# Problem:
Given the entries that follow, write out exactly the lines starting at the one containing "[92,324,134,340] *Bring ->" and ending at the one containing "[676,52,741,63] *Enhance ->", both ends included, and only those.

# Listed entries:
==*==
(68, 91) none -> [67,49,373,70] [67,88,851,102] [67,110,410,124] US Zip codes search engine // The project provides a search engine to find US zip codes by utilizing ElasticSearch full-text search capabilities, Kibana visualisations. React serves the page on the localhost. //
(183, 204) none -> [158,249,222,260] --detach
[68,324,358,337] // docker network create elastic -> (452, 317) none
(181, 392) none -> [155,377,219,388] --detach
==*==
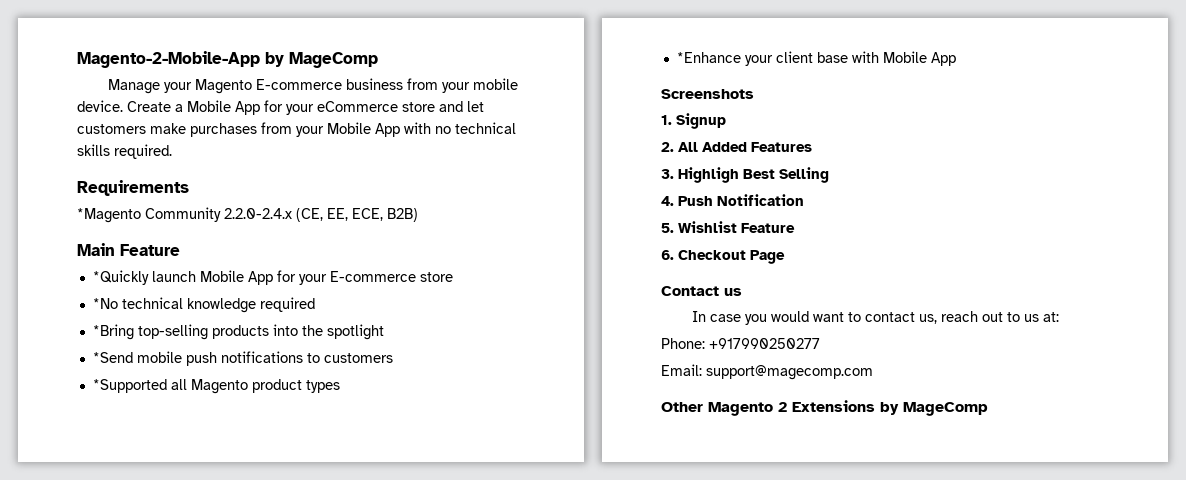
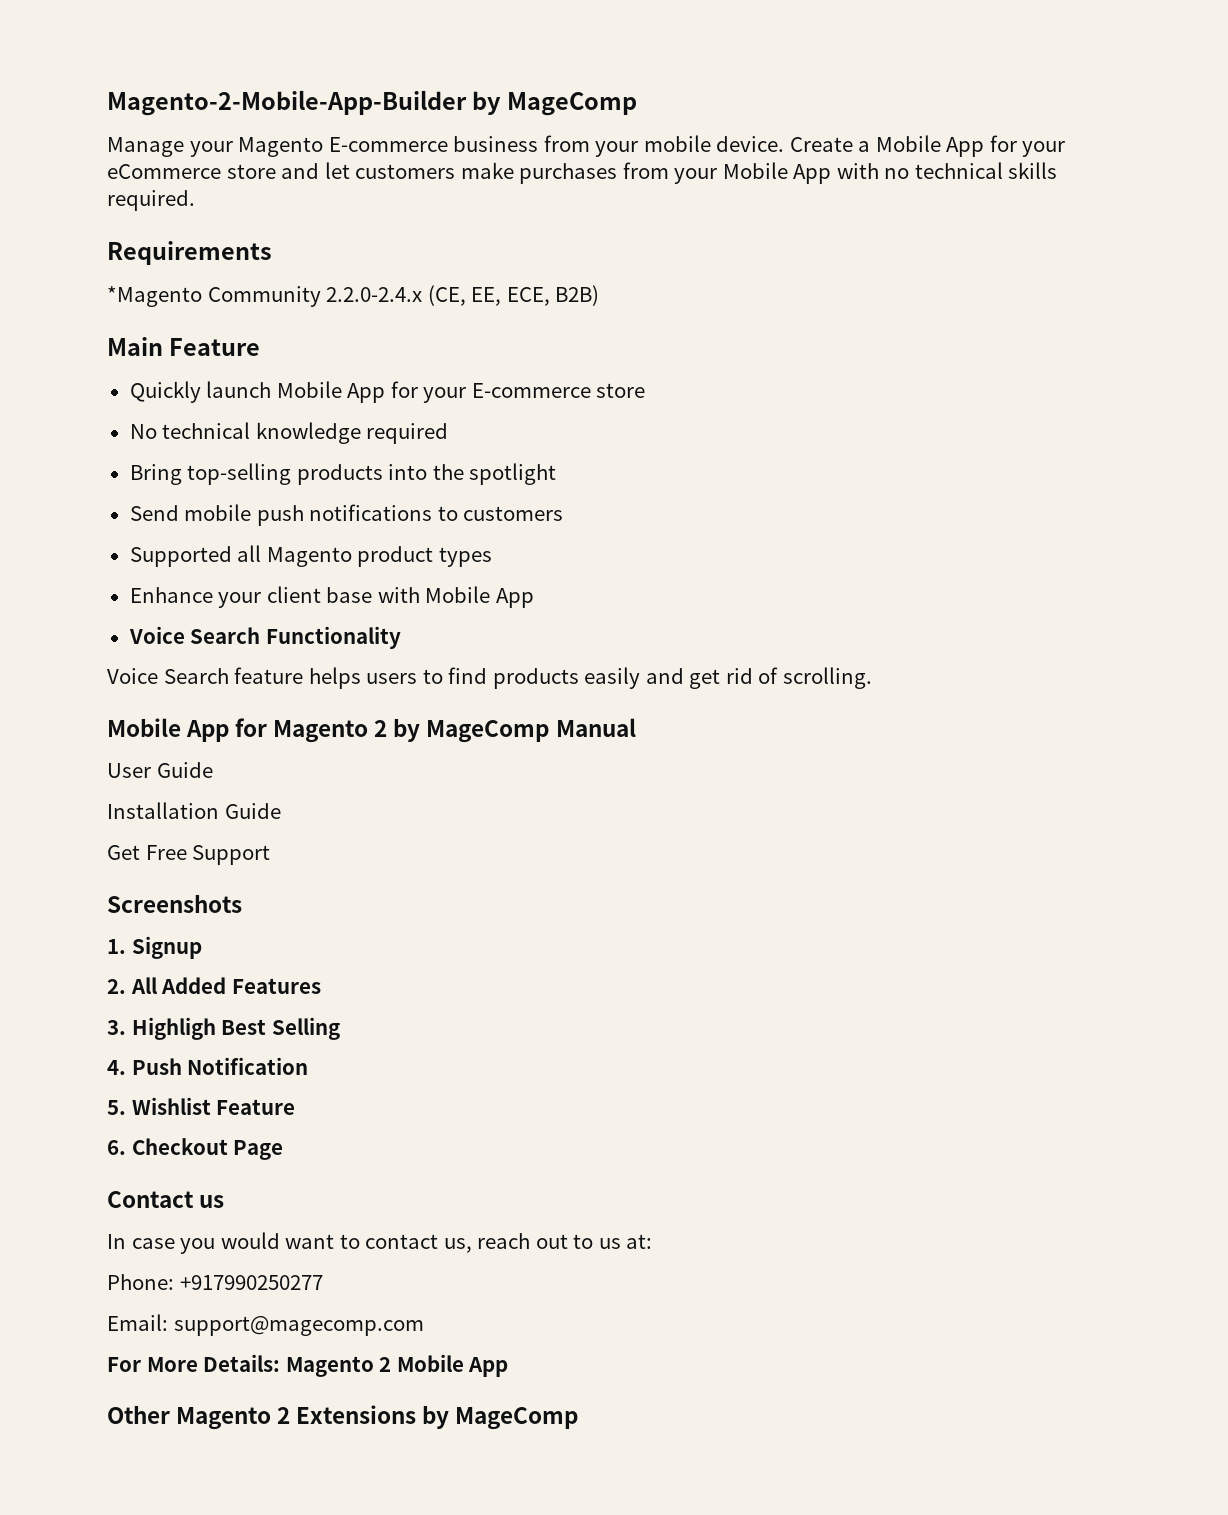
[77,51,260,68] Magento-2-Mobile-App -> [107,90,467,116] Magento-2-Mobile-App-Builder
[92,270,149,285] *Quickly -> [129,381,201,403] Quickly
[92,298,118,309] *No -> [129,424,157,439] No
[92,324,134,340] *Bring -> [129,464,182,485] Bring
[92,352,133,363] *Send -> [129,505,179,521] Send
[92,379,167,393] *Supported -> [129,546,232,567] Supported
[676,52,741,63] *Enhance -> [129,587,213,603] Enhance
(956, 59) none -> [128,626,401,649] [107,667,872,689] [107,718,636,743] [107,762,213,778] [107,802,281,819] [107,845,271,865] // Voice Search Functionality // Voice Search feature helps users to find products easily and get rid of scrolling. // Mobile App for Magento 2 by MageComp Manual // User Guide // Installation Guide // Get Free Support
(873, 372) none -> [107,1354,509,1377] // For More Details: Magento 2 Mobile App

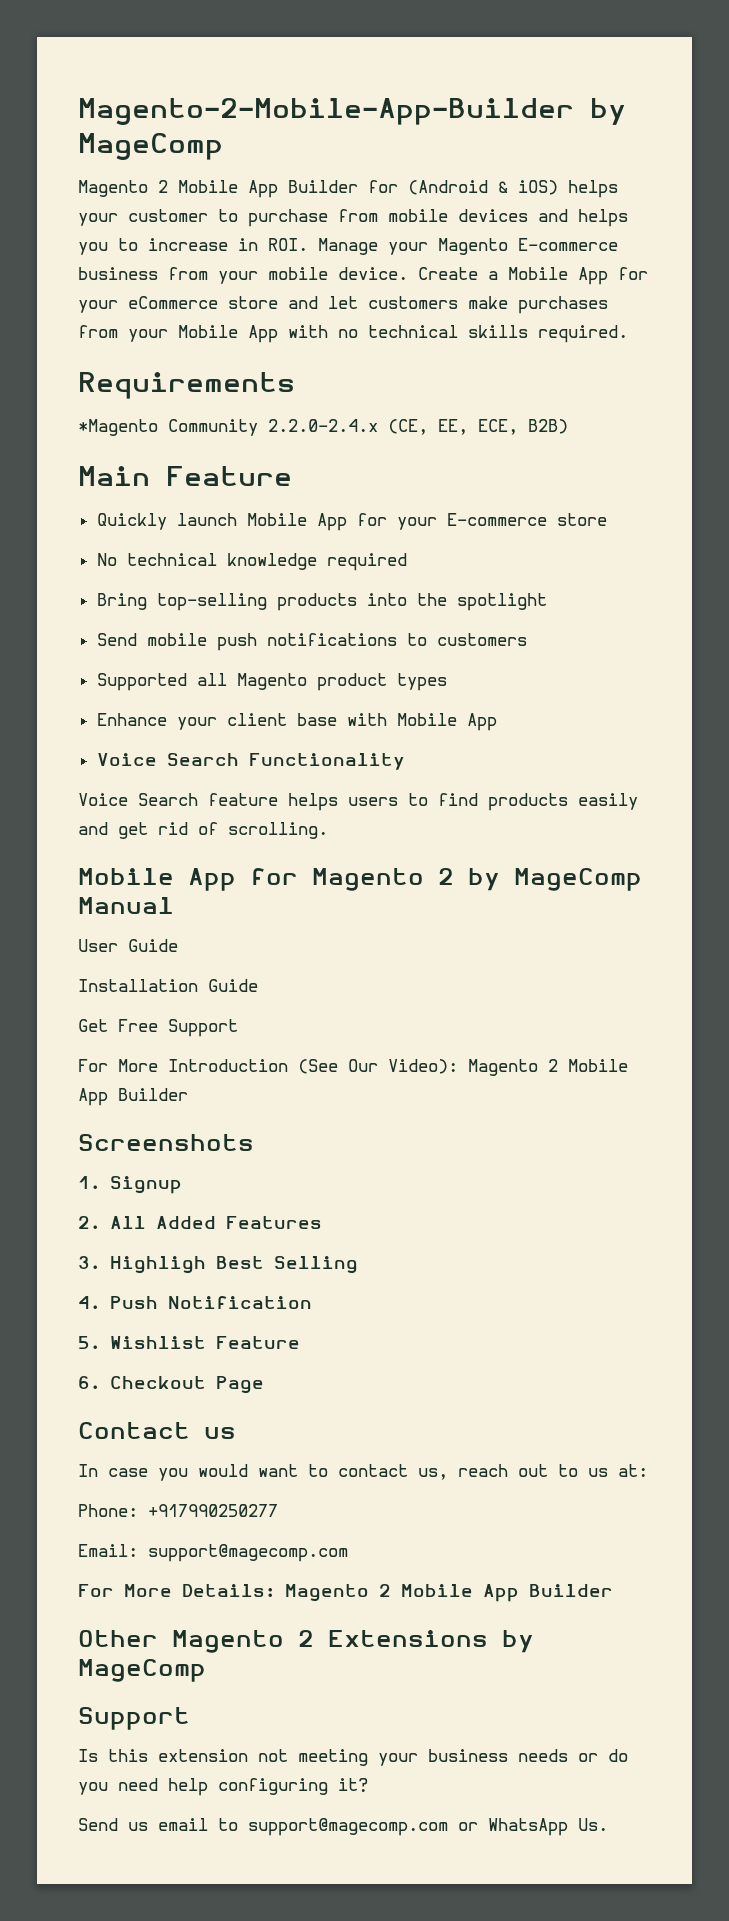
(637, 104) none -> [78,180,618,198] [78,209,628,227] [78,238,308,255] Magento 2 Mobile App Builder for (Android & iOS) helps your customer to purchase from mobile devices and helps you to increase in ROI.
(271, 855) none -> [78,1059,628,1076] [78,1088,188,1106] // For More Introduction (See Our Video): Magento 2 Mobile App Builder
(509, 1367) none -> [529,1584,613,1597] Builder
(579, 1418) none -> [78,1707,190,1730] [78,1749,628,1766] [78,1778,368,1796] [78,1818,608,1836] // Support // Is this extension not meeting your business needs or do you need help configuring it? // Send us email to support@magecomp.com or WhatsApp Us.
==*==
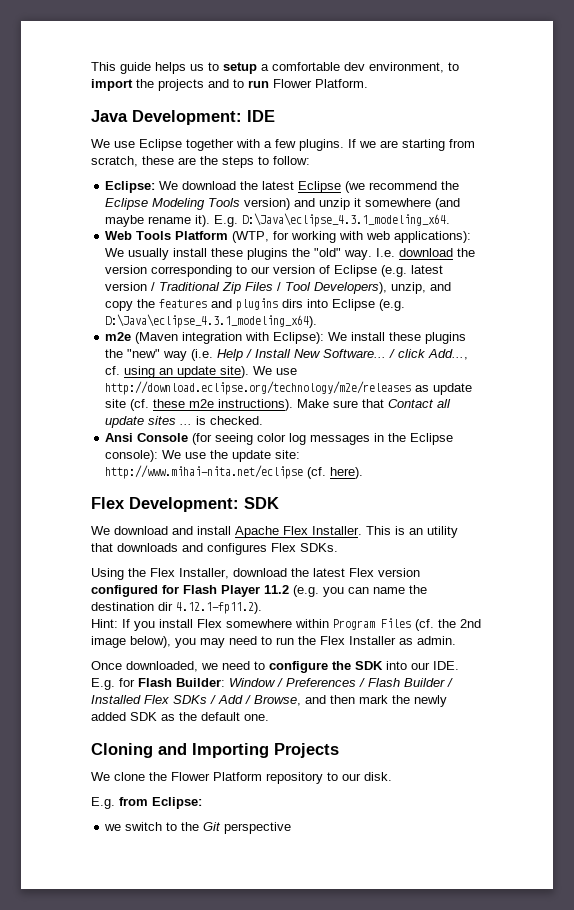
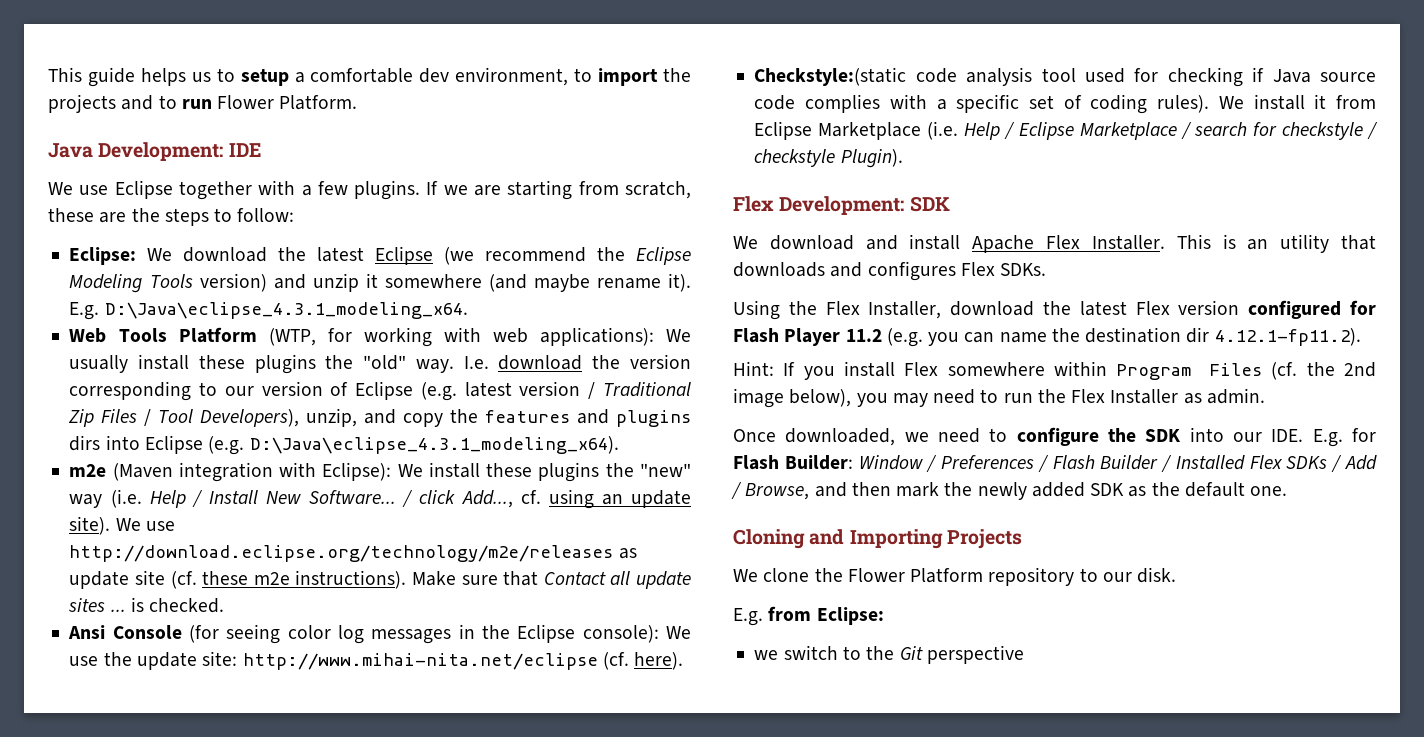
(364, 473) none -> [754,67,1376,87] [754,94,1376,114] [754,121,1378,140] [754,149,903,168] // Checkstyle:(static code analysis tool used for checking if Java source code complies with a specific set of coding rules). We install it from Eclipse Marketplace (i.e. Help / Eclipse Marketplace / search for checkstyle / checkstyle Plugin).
==*==
# Output:
[92,324,134,340] *Bring -> [129,464,182,485] Bring
[92,352,133,363] *Send -> [129,505,179,521] Send
[92,379,167,393] *Supported -> [129,546,232,567] Supported
[676,52,741,63] *Enhance -> [129,587,213,603] Enhance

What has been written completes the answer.